Figure 3a compares the maximum single-quantum coherence generated (in a simulation) from unit triple-quantum coherence for some of the different types of conversion pulses, as a function of the quadrupolar coupling constant (CQ). The simulation was carried out for a single 87Rb (I = 3/2) nucleus with ηQ = 0, at B0 = 14.1 T, subject to a pulse with ω1/2π = 114 kHz and with ωR/2π = 12.5 kHz. The conversion efficiency for a single pulse and for FAM-II is easy to obtain from the FAM-N optimization process (as shown in Figure 2). To simulate a SPAM conversion pulse, the program described above was limited to just two pulses, the second of which was set to have a much lower rf nutation rate (∼10 kHz in this simulation). It is clear from Figure 3a that the efficiency of a single high-power pulse for the conversion of triple- to single-quantum coherences decreases significantly as the quadrupolar coupling increases. The efficiency of SPAM is greater than that of a single pulse for all values of CQ considered, with maximum efficiency observed when CQ is ∼0.3 MHz. For a FAM-II conversion pulse (with two pulses) maximum efficiency is achieved at higher CQ values (∼0.7 MHz). Although the efficiency of FAM-II decreases at higher values of the quadrupolar interaction, it is more efficient then either SPAM or a single pulse above ∼1 MHz, but less efficient than SPAM at lower CQ. The FAM-N pulse has the highest efficiency of the methods considered here at higher values of CQ, with significant improvements over a single pulse for values above 1 MHz. Note that the efficiencies of FAM-N and FAM-II are identical below ∼0.9 MHz, as in this regime it is found that N = 2, i.e., that FAM-II is the most efficient FAM-type pulse at low CQ values. Figure 3b shows a similar plot of conversion efficiency, but with CQ now fixed at 1.2 MHz and the rf nutation rate varied. The conversion efficiency using a single pulse increases as the rf nutation rate increases, and similar behaviors are also observed for both SPAM and FAM-II. FAM-II exhibits an enhancement of a factor of ∼2 over that achieved with a single pulse for most of the parameter space considered. The conversion efficiency obtained using FAM-N is the highest observed at each of the rf values considered, and remains fairly constant, rising slightly as the nutation rate increases. Note that at high values of the nutation rate the FAM-N and FAM-II pulses are formally identical.

Figure 3

Plots of the maximum central-transition single-quantum coherence generated from unit triple-quantum coherence using an optimized single pulse (blue line), SPAM (orange line), FAM-II (green line), or FAM-N (red line) pulses as a function of (a) the quadrupolar coupling constant, CQ, and (b) the inherent rf nutation rate, ω1/2π. Simulations were performed for a single 87Rb (I = 3/2) nucleus at B0 = 14.1 T, with ηQ = 0, ωR/2π = 12.5 kHz, and (a) ω1/2π = 114 kHz or (b) CQ = 1.2 MHz. For SPAM, the optimization program was limited to two pulses, with the second having ω1/2π = 10 kHz.

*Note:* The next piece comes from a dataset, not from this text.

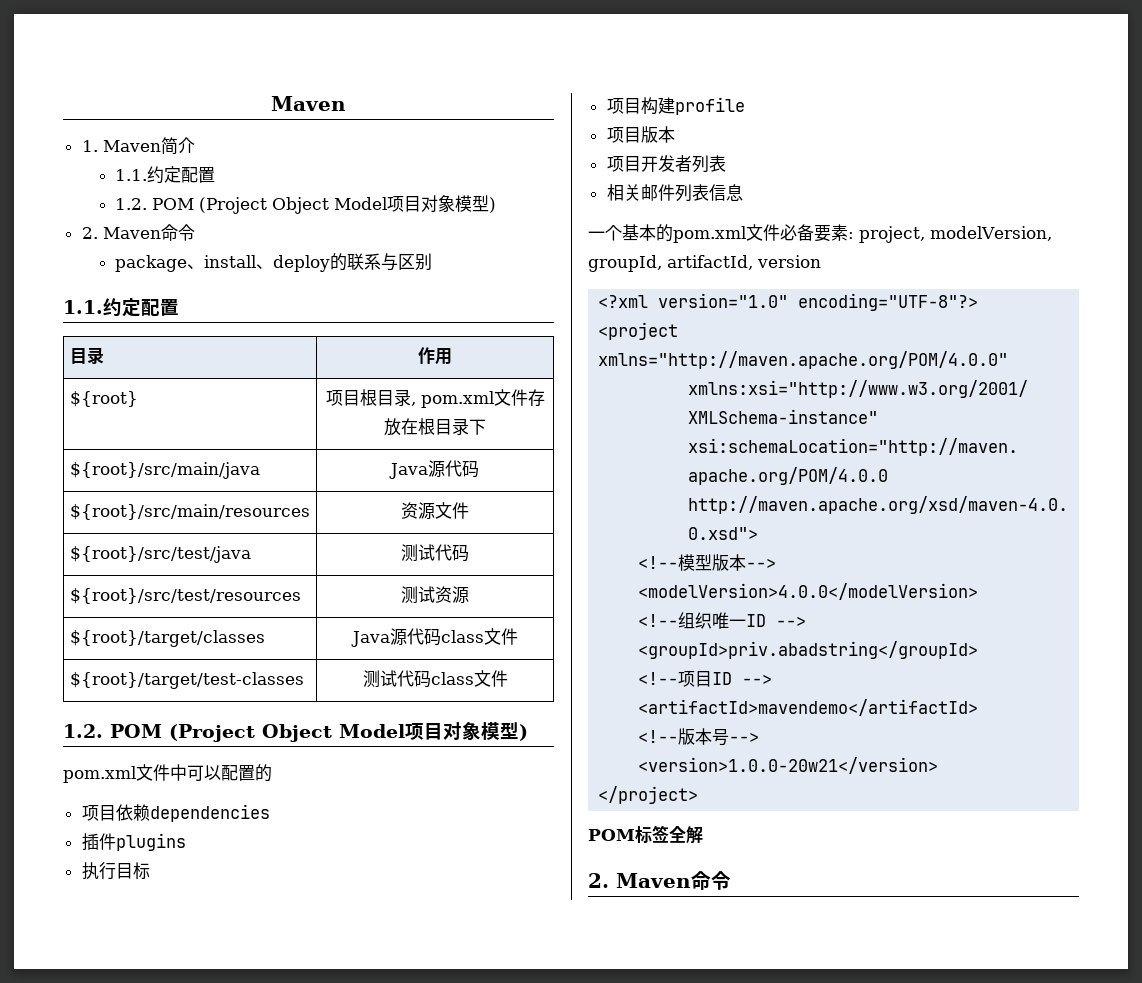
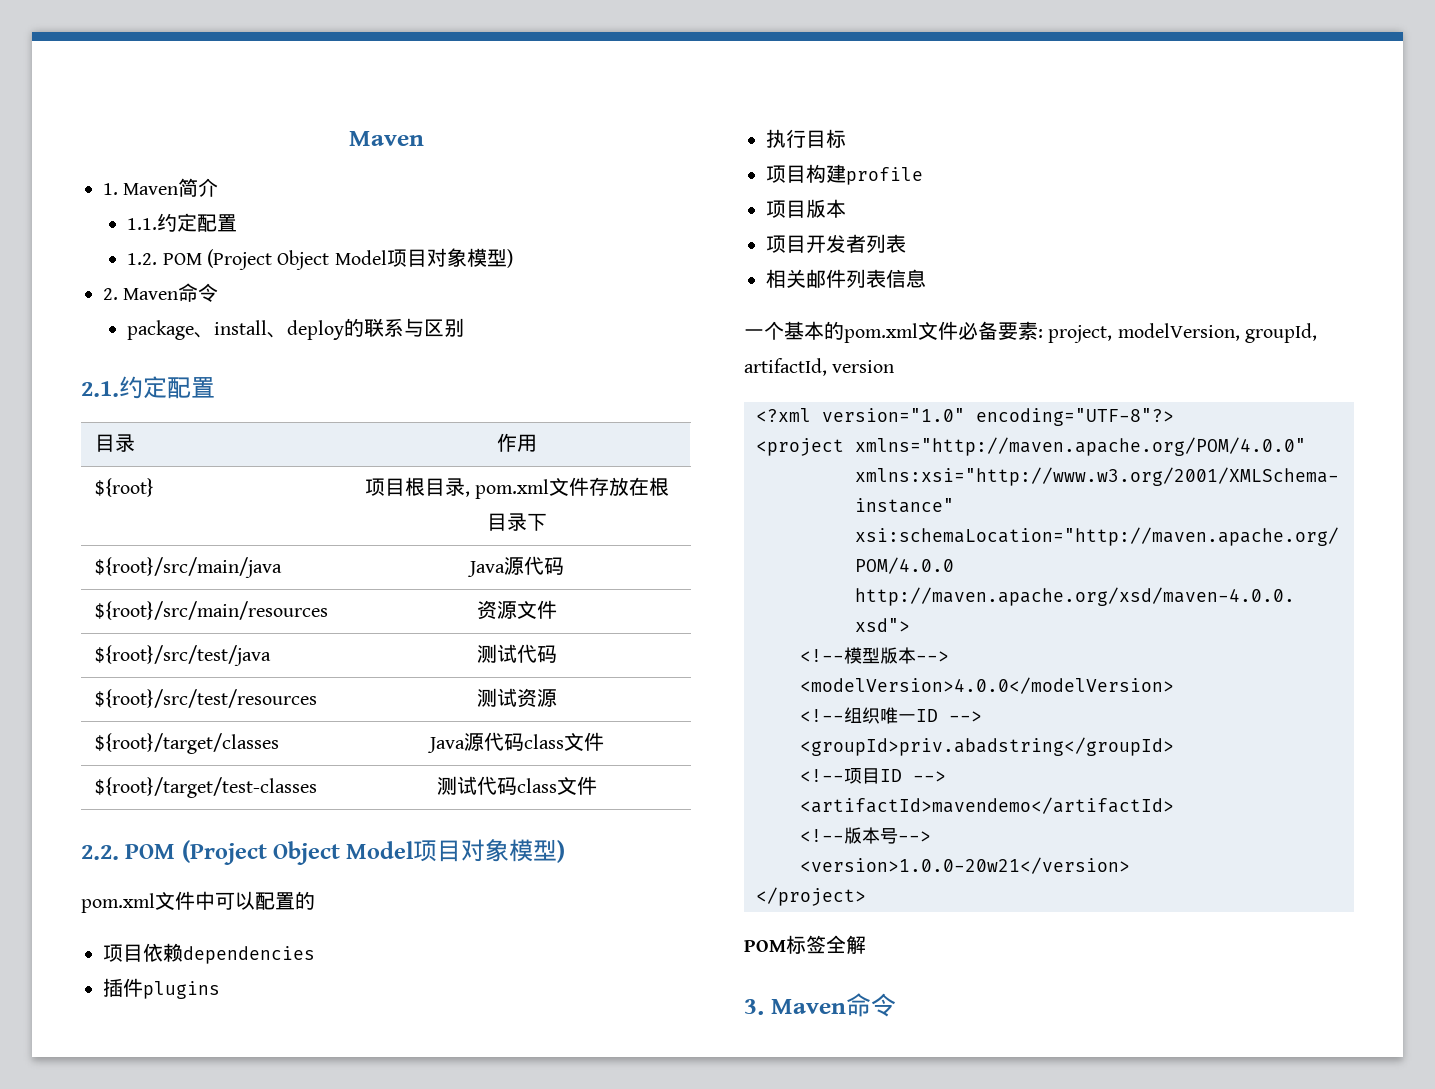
[63,300,103,314] 1.1. -> [81,381,119,397] 2.1.
[63,724,103,738] 1.2. -> [81,845,119,860] 2.2.
[588,873,609,888] 2. -> [744,999,764,1015] 3.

Figure 4a shows a 87Rb MAS spectrum of RbNO3, where the quadrupolar line shapes of the three distinct Rb sites (all of which exhibit similar CQ values, between 1.65 and 2.0 MHz),[25] are overlapped. Three distinct resonances can be seen in the isotropic projections shown in Figure 4b, obtained from 87Rb two-dimensional triple-quantum MAS NMR experiments, acquired using the phase-modulated split-t1 shifted-echo pulse sequence shown in Figure 1. The conversion of single- to triple-quantum coherences was carried out using different approaches in the six different spectra shown. The single pulse, SPAM, FAM-I, FAM-II, and DFS pulses were optimized experimentally (resulting in the pulses described in the Supporting Information). For FAM-N, the pulse was produced using the computational optimization approach described above, using ω1/2π = 114 kHz, ωR/2π = 12.5 kHz, CQ = 1.9 MHz, and ηQ = 0. It is possible to perform an additional experimental optimization step by varying the B1 field strength to ensure maximum signal is obtained (e.g., to account for any inaccuracies in estimation or calibration of the rf nutation rate). In this particular case experimental optimization did not result in any improvement. Figure 4 shows that for all three sites FAM-N has much greater efficiency than the single-pulse conversion (∼105% more signal) and greater also than FAM-II (by ∼20%). The efficiency is slightly higher than that achieved using DFS, although it is not clear whether this result arises from the more challenging experimental optimization for DFS or from an inherent difference in efficiency. Both FAM-N and SPAM require little or no experimental reoptimization, ensuring they are easy to implement. The additional optimization time required increases for FAM-II, FAM-I, and DFS experiments, respectively.

Figure 4

87Rb (14.1 T, 12.5 kHz) (a) MAS and (b) isotropic projections of triple-quantum MAS NMR spectra of RbNO3. In (b), spectra were acquired using the pulse sequence in Figure 1, with different pulses for the conversion of triple- to single-quantum coherences. The single pulse, SPAM, FAM-I, FAM-II, and DFS pulses were optimized experimentally (Supporting Information). The FAM-N pulse was generated for a single 87Rb spin at 14.1 T with ω1/2π = 114 kHz, ωR/2π = 12.5 kHz, CQ = 1.9 MHz, and ηQ = 0. For full details of the experimental parameters used, see the Supporting Information.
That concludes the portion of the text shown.